* [EXERCISE INSTRUCTIONS]:
Beginning with the line that holds "Sum | CEPC240+CEPC360: 4.193 -> 4.199", copy each line to the end of the records exactly, except the pictures.

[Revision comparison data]

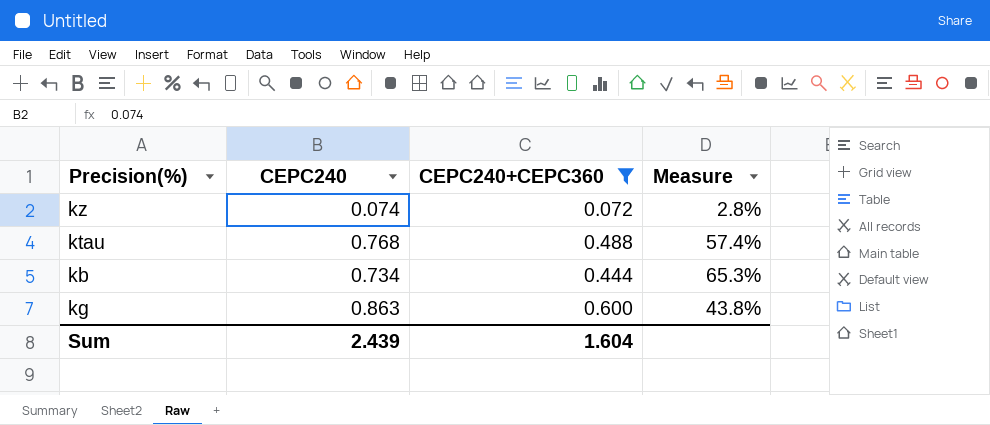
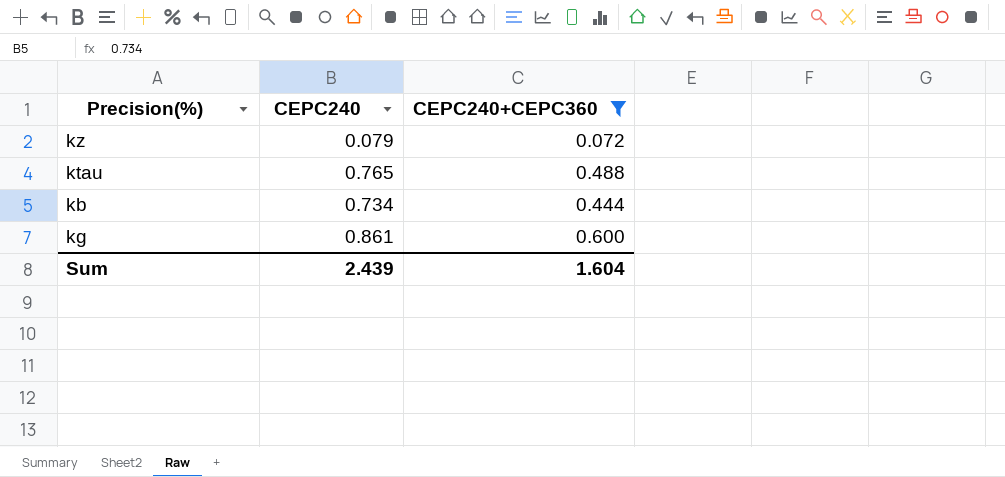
column Measure | formula: ([CEPC240] - [CEPC240+CEPC360]) / [CEPC240+CEPC360] -> none
kz | CEPC240: 0.074 -> 0.079
ktau | CEPC240: 0.768 -> 0.765
kg | CEPC240: 0.863 -> 0.861

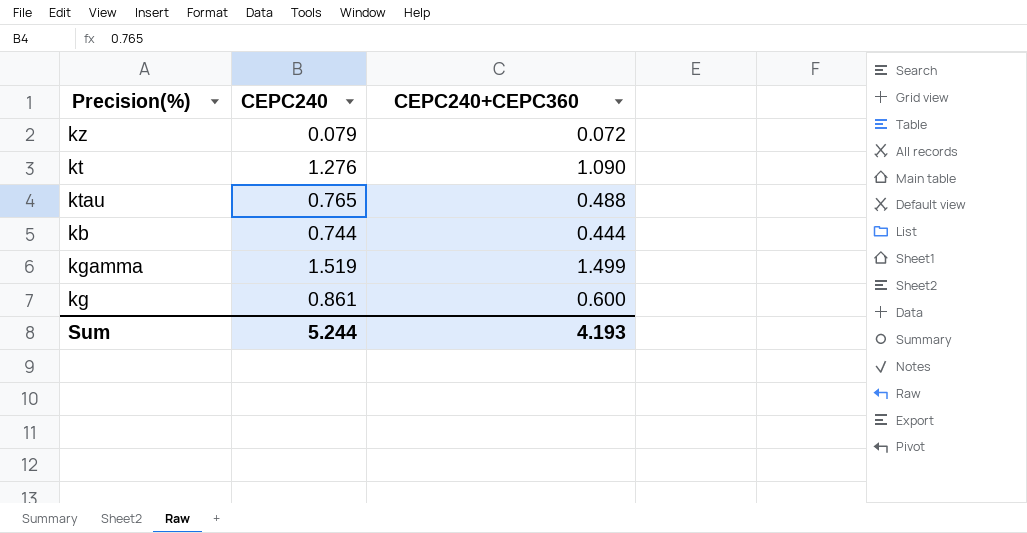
filter: CEPC240+CEPC360 <= 0.600 -> none
kb | CEPC240: 0.734 -> 0.744
Sum | CEPC240: 2.439 -> 5.244
Sum | CEPC240+CEPC360: 1.604 -> 4.193

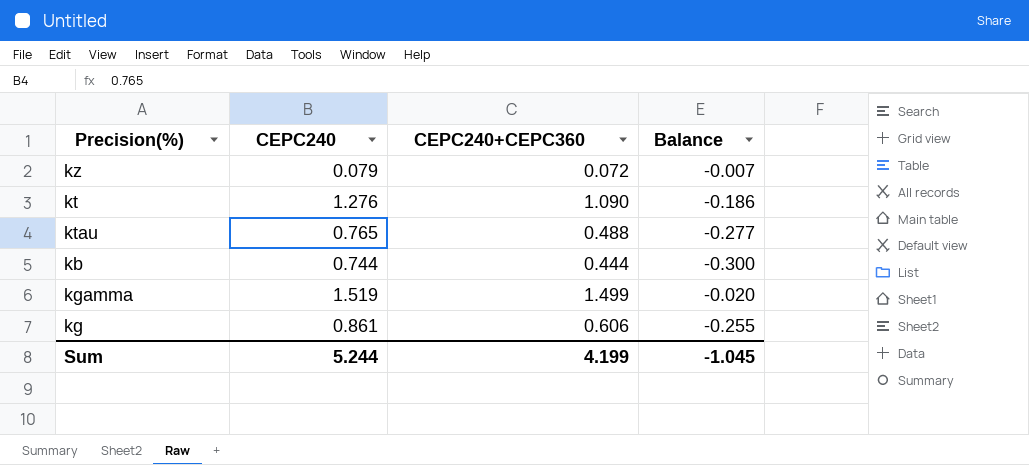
column Balance | formula: none -> [CEPC240+CEPC360] - [CEPC240]
kg | CEPC240+CEPC360: 0.600 -> 0.606
Sum | CEPC240+CEPC360: 4.193 -> 4.199

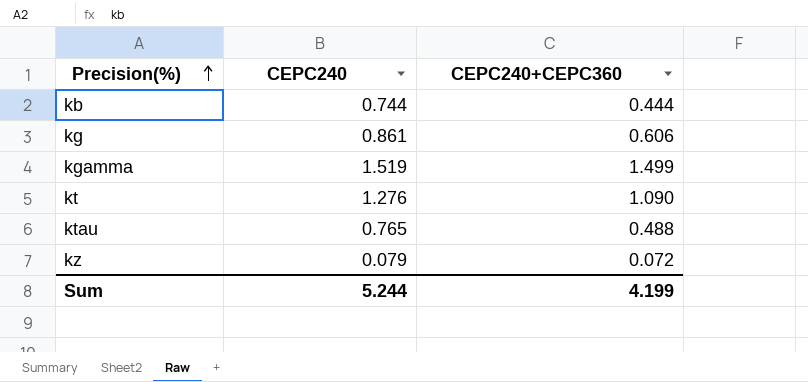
row order: none -> Precision(%) ascending
column Balance | formula: [CEPC240+CEPC360] - [CEPC240] -> none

* [ANSWER]:
Sum | CEPC240+CEPC360: 4.193 -> 4.199

row order: none -> Precision(%) ascending
column Balance | formula: [CEPC240+CEPC360] - [CEPC240] -> none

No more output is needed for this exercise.